N-gram

Q: Why do we use N-grams?

1. Auto completion of sentences2. Auto spell check Speech recognition3. Machine translation4. To a certain extent, checking grammar in a given sentence

Q: What are the challenges in using N-grams?

1. Sensitivity to the training corpus2. Smoothing

What is N-gram?

N-gram is simply a sequence of N words. For instance, a 2-gram (or bigram) is a two-word sequence of words like “please turn”, “turn your”, or ”your homework”, and a 3-gram (or trigram) is a three-word sequence of words like “please turn your”, or “turn your homework.”

‍

What is an n-gram model in NLP?

An N-gram model is a type of Language Model (LM), that focuses on finding the probability distribution over word sequences. The model is built by counting how often word sequences occur in corpus text and then estimating the probabilities. Due to the fact that a simple N-gram model has limitations, improvements are often made through the means of smoothing, interpolation and backoff.

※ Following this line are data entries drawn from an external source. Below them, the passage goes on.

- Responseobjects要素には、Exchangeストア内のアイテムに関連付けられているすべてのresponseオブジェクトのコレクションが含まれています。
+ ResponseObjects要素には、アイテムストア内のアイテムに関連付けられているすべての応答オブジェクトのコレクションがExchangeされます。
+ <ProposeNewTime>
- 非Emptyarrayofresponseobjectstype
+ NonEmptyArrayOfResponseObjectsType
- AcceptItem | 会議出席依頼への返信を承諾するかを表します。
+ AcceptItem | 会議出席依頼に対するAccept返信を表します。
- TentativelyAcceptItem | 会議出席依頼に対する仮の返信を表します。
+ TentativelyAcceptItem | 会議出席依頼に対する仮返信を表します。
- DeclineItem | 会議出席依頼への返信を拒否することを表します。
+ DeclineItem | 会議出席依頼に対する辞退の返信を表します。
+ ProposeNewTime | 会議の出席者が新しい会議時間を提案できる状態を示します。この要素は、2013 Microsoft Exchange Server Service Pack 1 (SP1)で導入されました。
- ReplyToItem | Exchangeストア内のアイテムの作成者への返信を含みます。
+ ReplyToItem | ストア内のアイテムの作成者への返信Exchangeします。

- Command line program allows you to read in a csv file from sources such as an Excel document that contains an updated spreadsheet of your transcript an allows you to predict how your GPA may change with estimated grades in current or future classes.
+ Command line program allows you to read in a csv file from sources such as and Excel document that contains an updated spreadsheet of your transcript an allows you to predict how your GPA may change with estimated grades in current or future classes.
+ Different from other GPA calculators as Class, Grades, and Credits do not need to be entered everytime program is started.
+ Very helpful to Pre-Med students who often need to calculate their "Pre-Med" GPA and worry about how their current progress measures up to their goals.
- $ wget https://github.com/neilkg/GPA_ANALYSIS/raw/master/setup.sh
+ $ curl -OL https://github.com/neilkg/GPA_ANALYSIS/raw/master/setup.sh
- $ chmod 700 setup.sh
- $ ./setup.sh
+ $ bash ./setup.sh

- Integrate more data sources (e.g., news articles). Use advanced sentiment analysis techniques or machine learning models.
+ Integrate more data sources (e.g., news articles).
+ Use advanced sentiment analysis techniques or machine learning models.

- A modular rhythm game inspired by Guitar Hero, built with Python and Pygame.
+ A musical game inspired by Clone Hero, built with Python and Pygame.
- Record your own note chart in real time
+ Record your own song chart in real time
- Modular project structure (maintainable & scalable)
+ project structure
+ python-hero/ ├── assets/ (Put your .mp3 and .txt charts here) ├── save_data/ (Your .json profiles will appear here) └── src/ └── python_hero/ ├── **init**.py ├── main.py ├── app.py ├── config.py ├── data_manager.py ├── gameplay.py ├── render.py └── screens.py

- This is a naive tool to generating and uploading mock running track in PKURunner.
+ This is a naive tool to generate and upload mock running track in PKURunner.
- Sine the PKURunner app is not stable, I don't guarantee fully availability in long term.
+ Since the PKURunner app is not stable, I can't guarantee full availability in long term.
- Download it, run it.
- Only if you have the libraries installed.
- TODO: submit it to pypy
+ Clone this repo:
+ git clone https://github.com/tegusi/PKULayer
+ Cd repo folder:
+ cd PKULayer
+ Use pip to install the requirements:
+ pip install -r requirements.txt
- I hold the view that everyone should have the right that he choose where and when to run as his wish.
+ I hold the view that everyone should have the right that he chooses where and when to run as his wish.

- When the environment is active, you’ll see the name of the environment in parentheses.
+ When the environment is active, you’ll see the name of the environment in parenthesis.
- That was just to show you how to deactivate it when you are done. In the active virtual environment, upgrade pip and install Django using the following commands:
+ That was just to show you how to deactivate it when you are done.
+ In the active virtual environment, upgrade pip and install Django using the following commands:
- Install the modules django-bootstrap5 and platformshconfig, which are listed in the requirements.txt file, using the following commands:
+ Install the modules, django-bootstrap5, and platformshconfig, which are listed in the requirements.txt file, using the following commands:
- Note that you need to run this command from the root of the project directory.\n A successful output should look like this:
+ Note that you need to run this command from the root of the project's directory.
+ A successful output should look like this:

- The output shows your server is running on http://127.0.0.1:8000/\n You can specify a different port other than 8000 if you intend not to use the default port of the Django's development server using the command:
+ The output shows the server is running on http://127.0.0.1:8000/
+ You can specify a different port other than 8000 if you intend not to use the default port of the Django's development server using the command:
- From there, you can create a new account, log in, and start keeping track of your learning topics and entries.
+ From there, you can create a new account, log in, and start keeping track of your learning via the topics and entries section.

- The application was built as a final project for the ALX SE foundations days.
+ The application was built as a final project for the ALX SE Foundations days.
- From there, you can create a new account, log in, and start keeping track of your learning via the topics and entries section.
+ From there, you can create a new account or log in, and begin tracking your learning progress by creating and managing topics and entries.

When there is a sequence of N-1 words, an N-gram model is used to predict the most probable word that would follow that sequence. The N-gram model is a probabilistic model that is trained on a corpus of text. N-gram models are used in a wide range of natural language processing (NLP) applications like speech recognition, machine translation and predictive text input.

A model that just focuses on how frequently a word occurs without looking at previous words is called unigram. If a model only considers just the previous word to predict the current word, then that model is called a bigram.

Why do we use N-grams?

In Natural Language Processing, n-grams are used for a variety of things. Some examples include:

Auto completion of sentences
Auto spell check
Speech recognition
Machine translation
To a certain extent, checking grammar in a given sentence

In the process of speech recognition, the input could be noisy and that could lead to wrong speech-to-text conversions. N-gram models can rectify this based on their knowledge of the probabilities.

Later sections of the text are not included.